Despite an emphasis on care coordination by policymakers and health system administrators, an essay in the New England Journal of Medicine explores the possibility that increased coordination may decrease competition, resulting in higher costs. The economists who wrote the article remark that, "Well-integrated provider networks may promote coordinated care that improves the allocation of healthcare resources, but they are likely to undermine competitive pressures to keep prices down while maintaining lower quality." The authors call for increased oversight to regulate the formation of larger health networks.
Defensive medicine has long been blamed as one of the contributors to rising healthcare costs, but a number of reports have found the problem to have been exaggerated and proposed reasonable solutions. Medscape surveyed several thousand physicians and learned that around 40 percent had been sued by a patient. Another poll found that 75 percent of physicians had practiced defensive medicine in the past year. However, the fear of being sued for malpractice overshadows the actual risk.
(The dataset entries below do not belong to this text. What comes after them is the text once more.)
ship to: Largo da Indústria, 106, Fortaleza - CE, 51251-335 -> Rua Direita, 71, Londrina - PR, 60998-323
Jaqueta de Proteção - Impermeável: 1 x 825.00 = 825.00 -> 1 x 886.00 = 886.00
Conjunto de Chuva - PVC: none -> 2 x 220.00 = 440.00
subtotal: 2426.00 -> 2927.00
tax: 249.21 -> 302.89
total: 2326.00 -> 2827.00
Physician education, patient education and tort reform have been proposed as solutions that could reduce the practice of defensive medicine.
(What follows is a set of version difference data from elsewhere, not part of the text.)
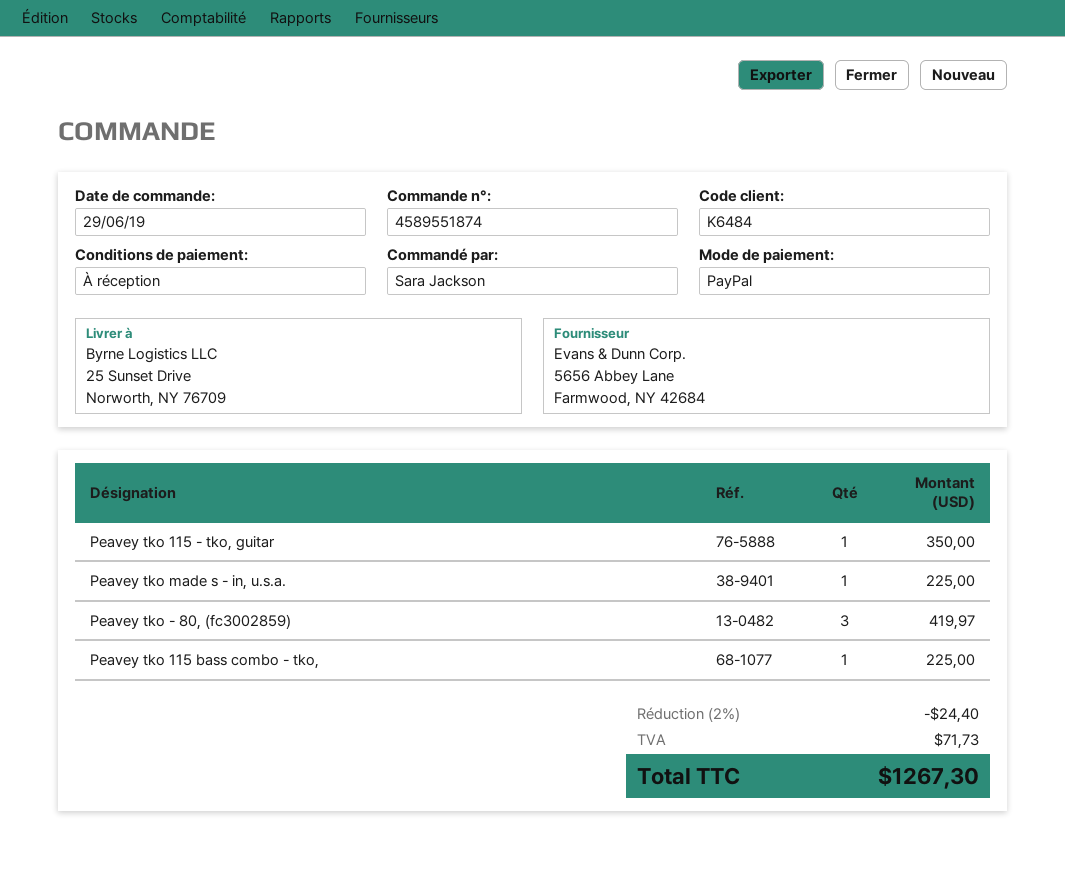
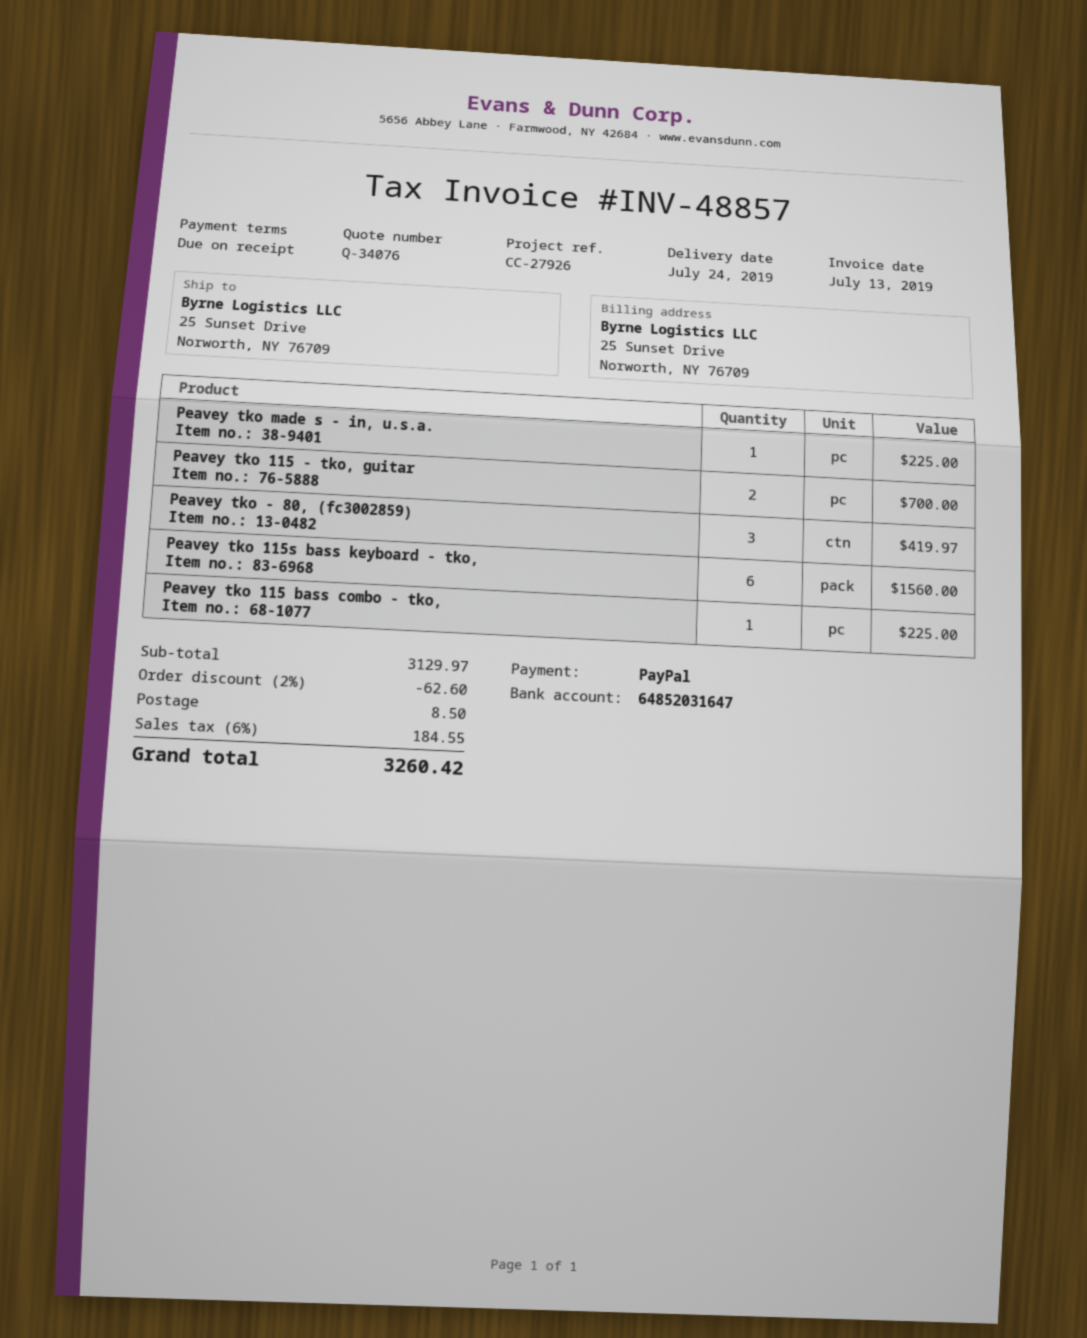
Peavey tko 115 - tko, guitar: 1 for 350.00 -> 2 for 700.00
Peavey tko 115s bass keyboard - tko,: none -> 6 for 1560.00
discount: 2% = 24.40 -> 2% = 62.60
shipping: none -> 8.50
tax: 71.73 -> 184.55
total: 1267.30 -> 3260.42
A new study published in JAMA Internal Medicine reports that hospital-acquired infections (HAI) cost the healthcare industry $9.8 billion a year. The researchers went on to say that surgical site infections account for 33.7 percent of all HAI, costing on average $20,785 per patient. "Healthcare-associated infections (HAIs) account for a large proportion of the harms caused by healthcare and are associated with high costs," the authors note. "Better evaluation of the costs of these infections could help providers and payers to justify investing in prevention."